Bonds that Grow Over Time
Many palliative care patients are living with degenerative diseases like dementia or Huntington’s disease.
“Working with the palliative care team is an integral part of what we do,” says Johns Hopkins neurologist Jee Bang. “It’s not just the medical needs, but also emotional well-being, social well-being, family support and family dynamics. Palliative care can integrate that.”
Many of her patients meet sporadically with palliative clinicians over the course of years, reassessing care decisions periodically, and managing evolving symptoms.
“We educate staff that it’s OK to consult us early on,” says Friedlander. “I see more success when we’ve had the chance to meet the patient a few times.”

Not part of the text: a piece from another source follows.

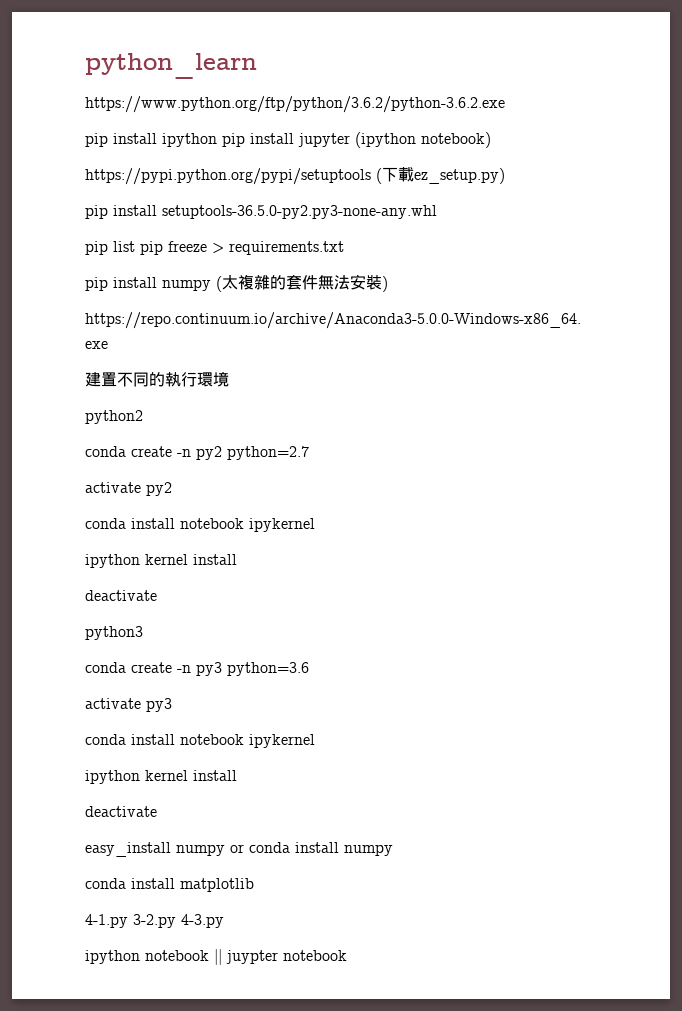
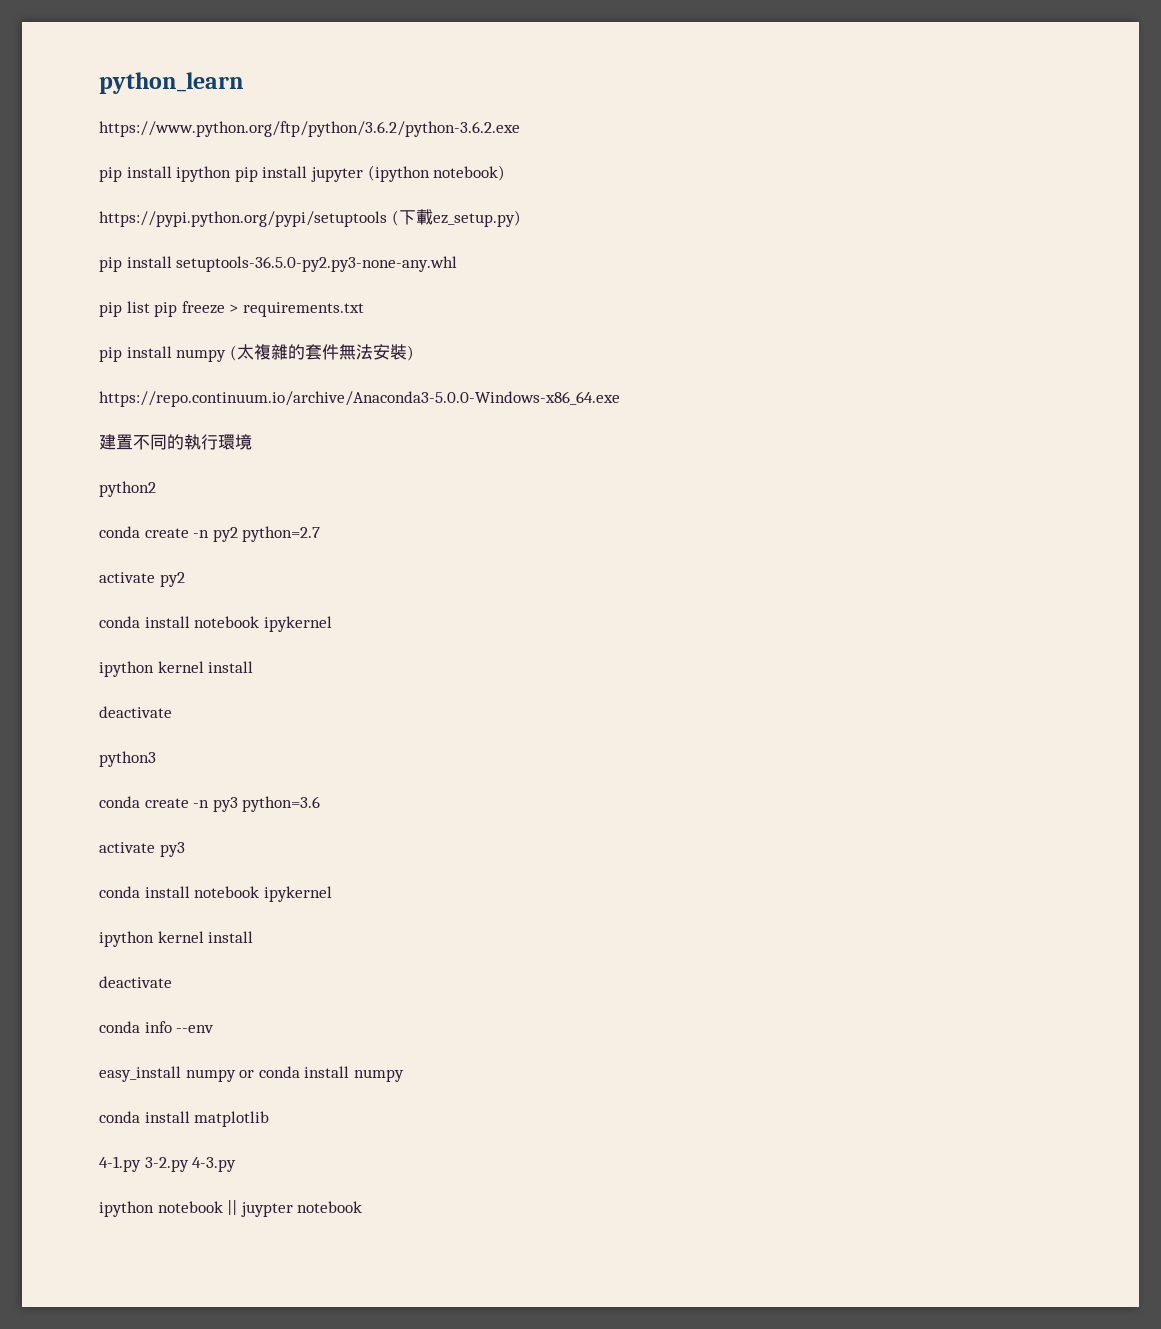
(157, 811) none -> [99,1021,215,1033] // conda info --env

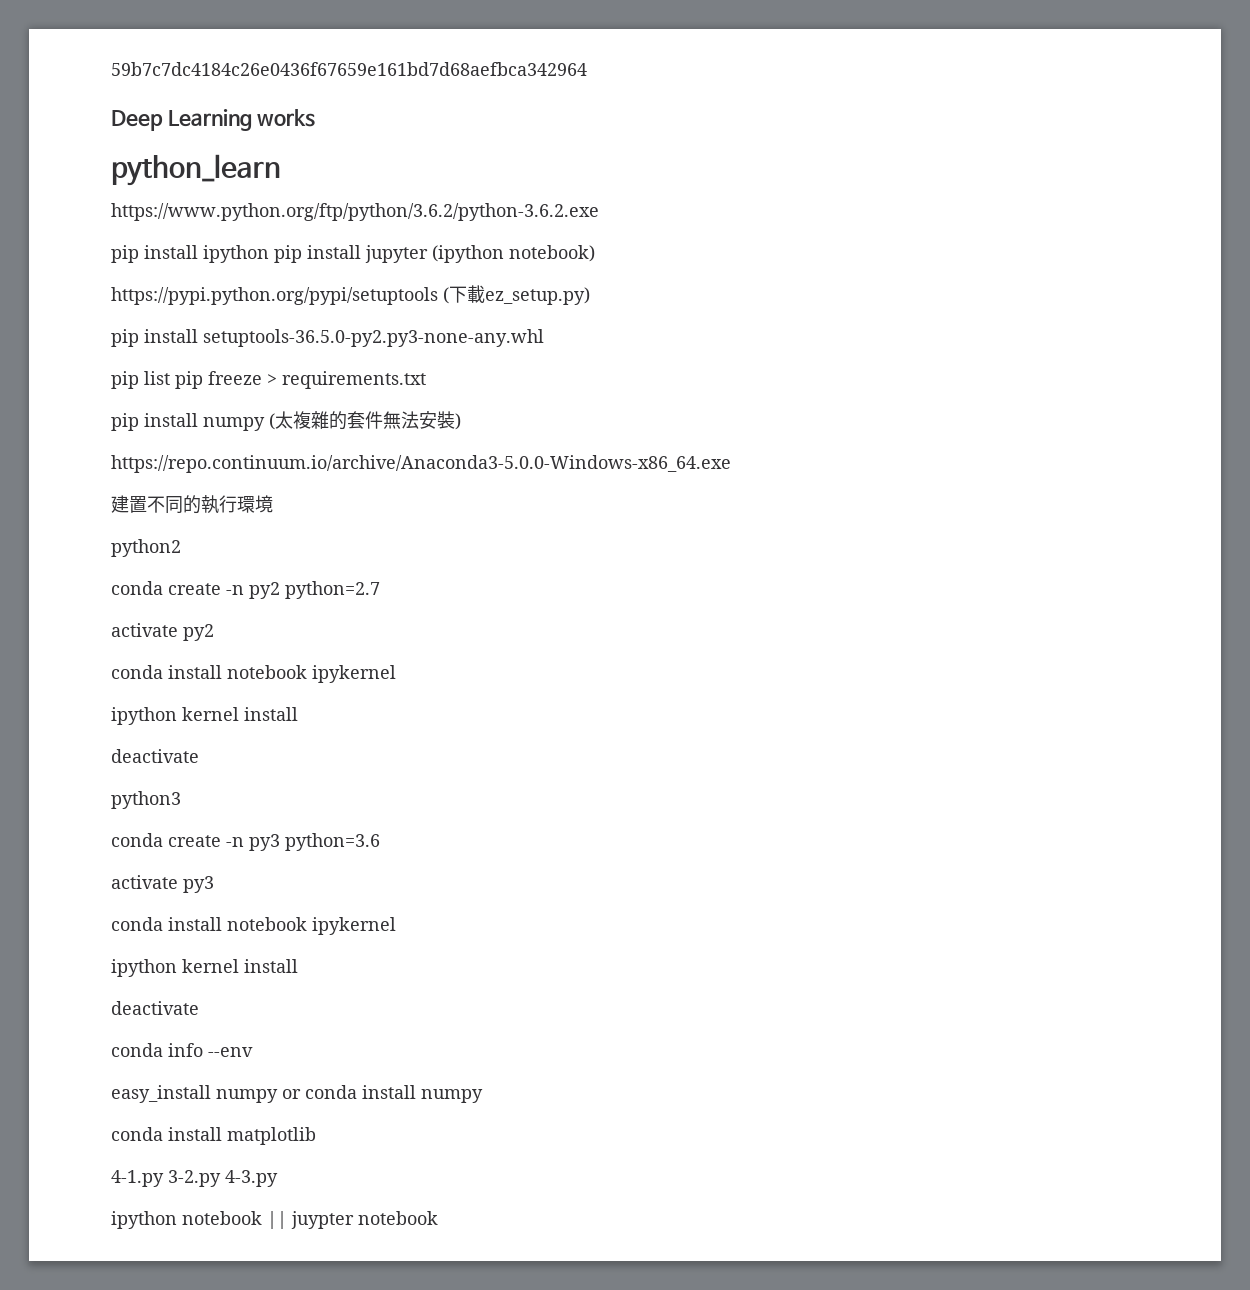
(99, 83) none -> [111,62,587,76] [111,109,316,131] 59b7c7dc4184c26e0436f67659e161bd7d68aefbca342964 // Deep Learning works //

She met with Sussex nearly every day of her month-long hospital stay. As Sussex prepared for discharge, the social worker made sure the patient received visits from home health care workers, physical therapists and occupational therapists who are helping her move from using a wheelchair to walking on her own.
“She talked to me about different resources for grief and depression,” says Sussex, who has been living on the Eastern Shore with her mother and daughter since mid-May.
“Palliative care is whole-person care and support,” says Friedlander. “When you compound Whitney’s injuries with her pain, both physical and emotional, a patient like her can use all the support she can get.”